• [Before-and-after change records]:
------------------------------------
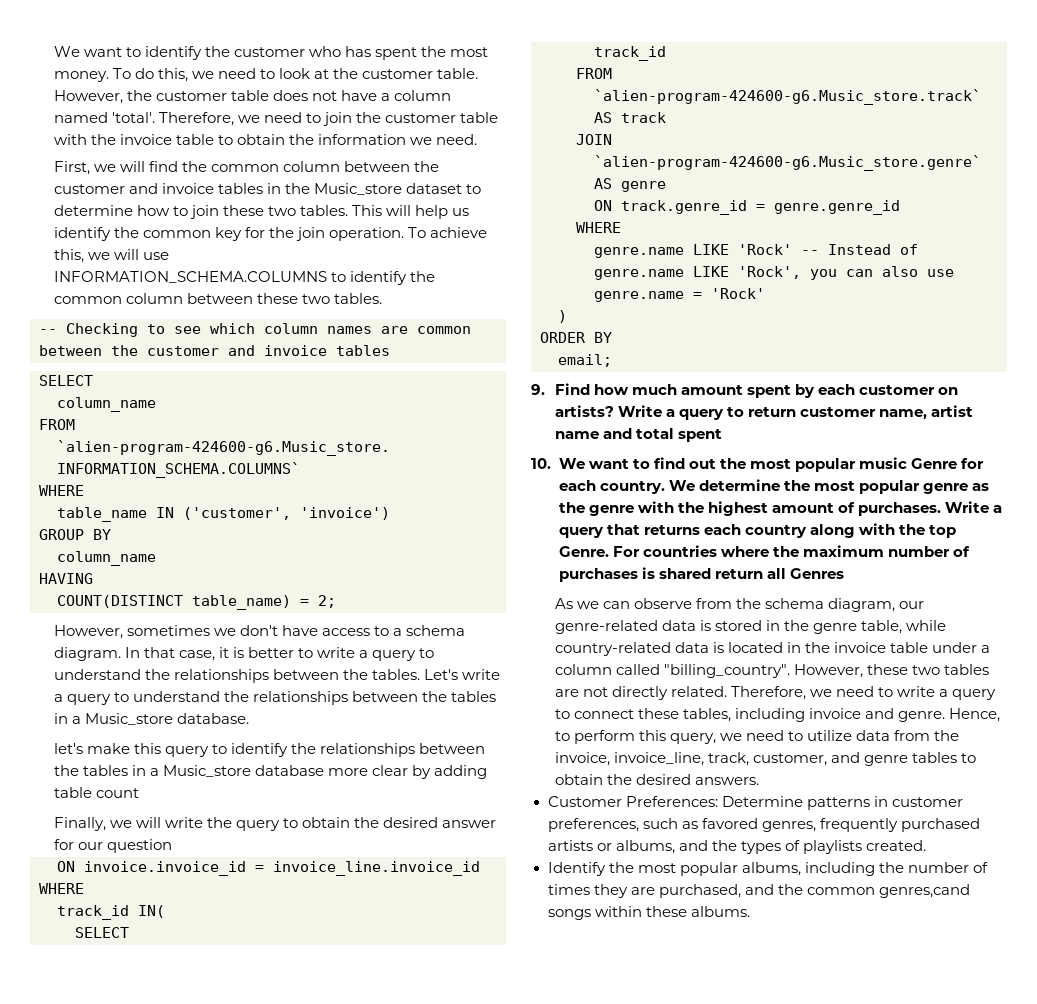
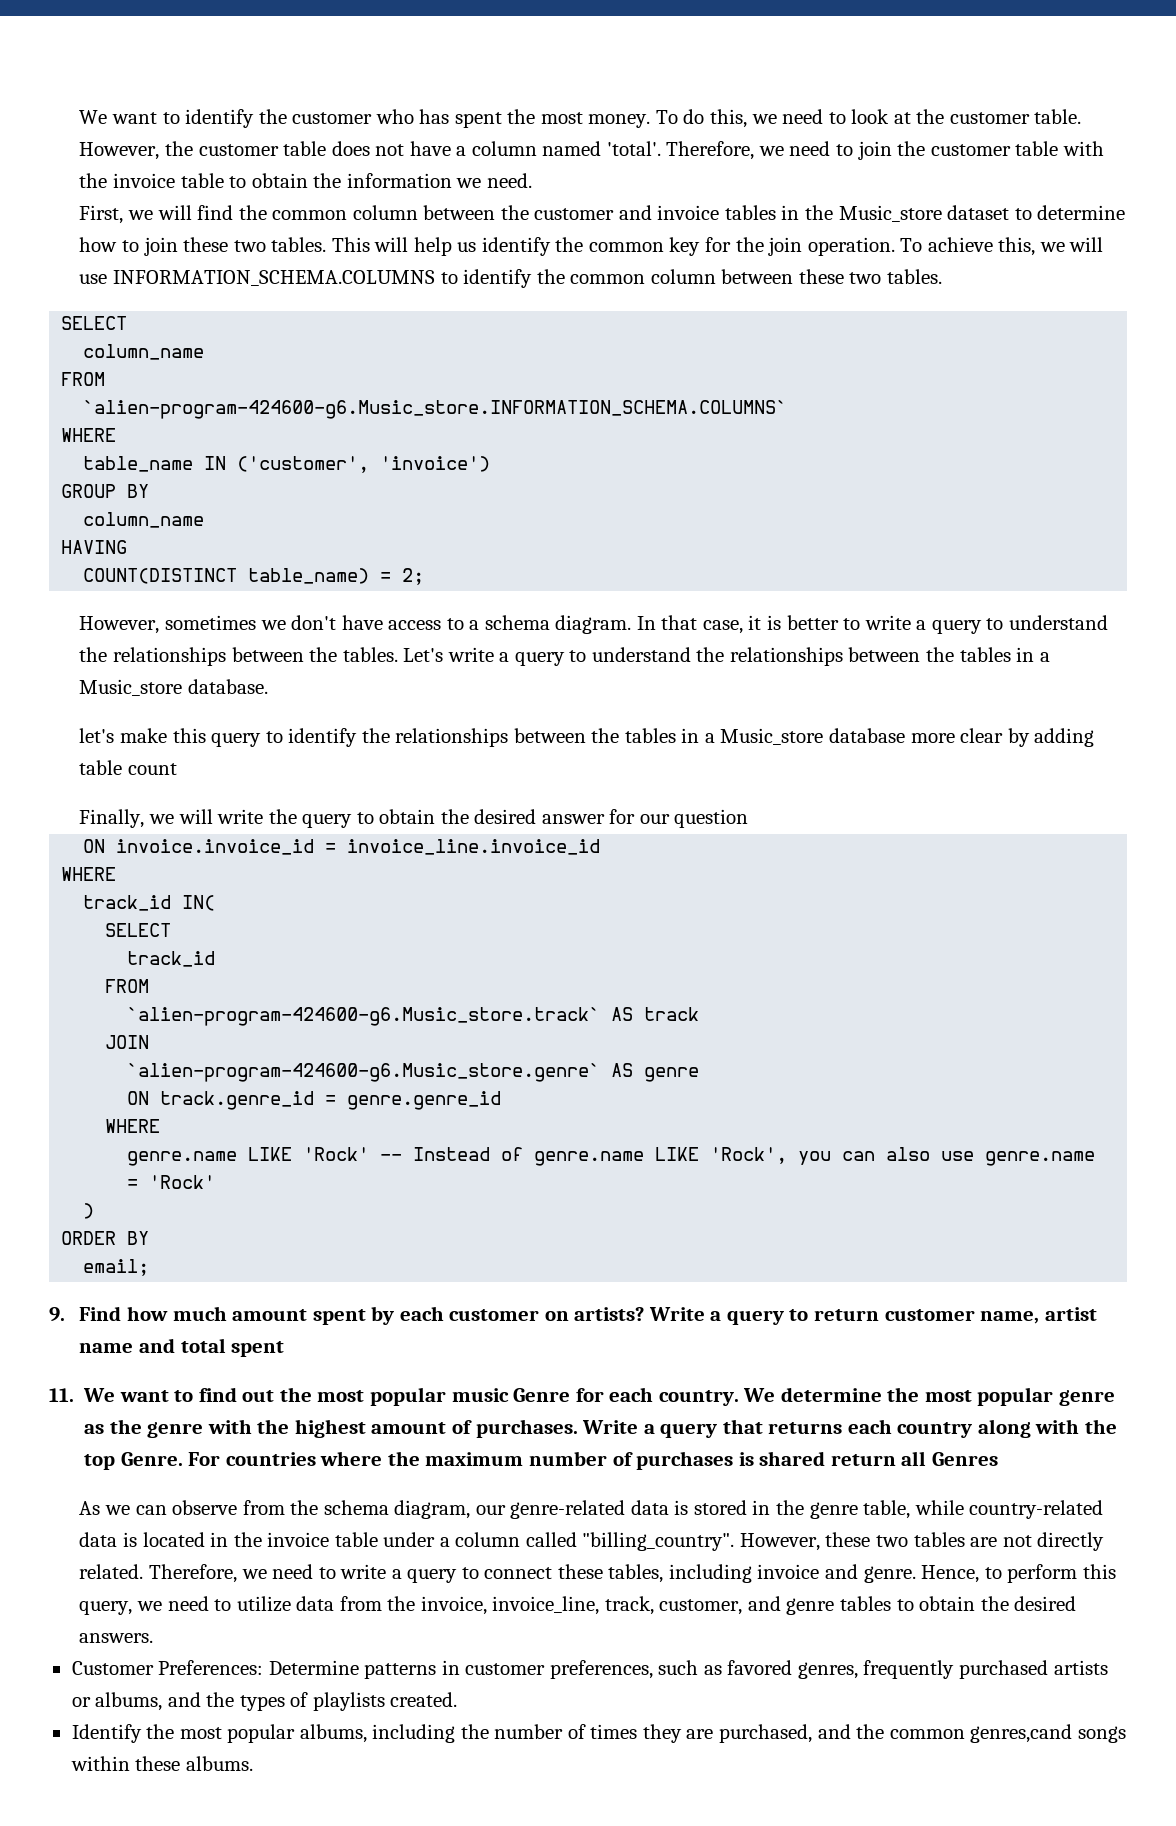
- To achieve this, we will use
- INFORMATION_SCHEMA.COLUMNS to identify the common column between these two tables.
+ To achieve this, we will use INFORMATION_SCHEMA.COLUMNS to identify the common column between these two tables.
- -- Checking to see which column names are common between the customer and invoice tables
- 10. We want to find out the most popular music Genre for each country.
+ 11. We want to find out the most popular music Genre for each country.

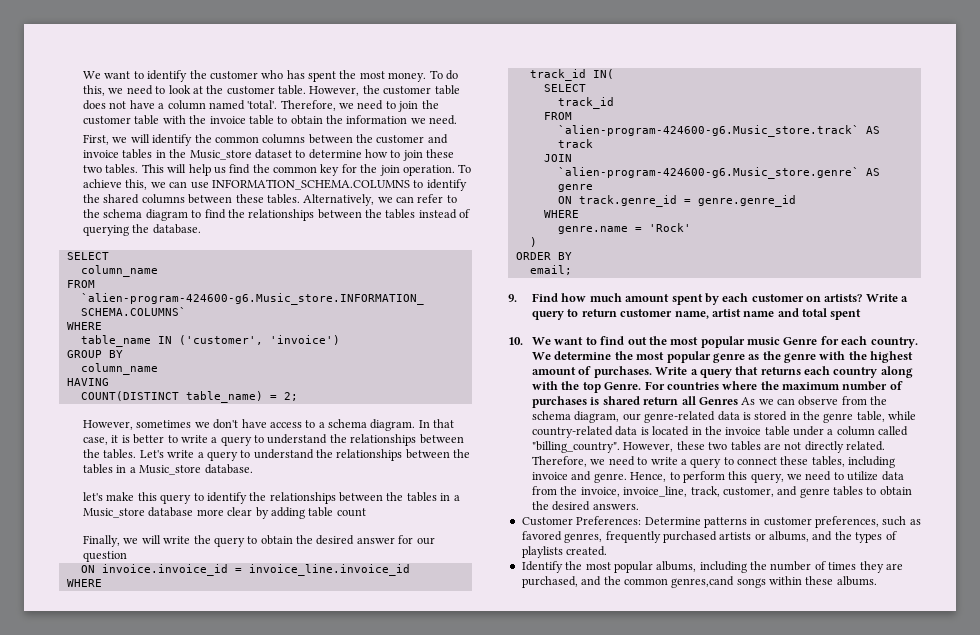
- First, we will find the common column between the customer and invoice tables in the Music_store dataset to determine how to join these two tables.
+ First, we will identify the common columns between the customer and invoice tables in the Music_store dataset to determine how to join these two tables.
- This will help us identify the common key for the join operation.
+ This will help us find the common key for the join operation.
- To achieve this, we will use INFORMATION_SCHEMA.COLUMNS to identify the common column between these two tables.
+ To achieve this, we can use INFORMATION_SCHEMA.COLUMNS to identify the shared columns between these tables. Alternatively, we can refer to the schema diagram to find the relationships between the tables instead of querying the database.
- genre.name LIKE 'Rock' -- Instead of genre.name LIKE 'Rock', you can also use genre.name = 'Rock'
+ genre.name = 'Rock'
- 11. We want to find out the most popular music Genre for each country.
+ 10. We want to find out the most popular music Genre for each country.
- For countries where the maximum number of purchases is shared return all Genres
- As we can observe from the schema diagram, our genre-related data is stored in the genre table, while country-related data is located in the invoice table under a column called "billing_country".
+ For countries where the maximum number of purchases is shared return all Genres As we can observe from the schema diagram, our genre-related data is stored in the genre table, while country-related data is located in the invoice table under a column called "billing_country".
------------------------------------
Across all the records above, find each line with "number" in it and copy it.

- For countries where the maximum number of purchases is shared return all Genres
+ For countries where the maximum number of purchases is shared return all Genres As we can observe from the schema diagram, our genre-related data is stored in the genre table, while country-related data is located in the invoice table under a column called "billing_country".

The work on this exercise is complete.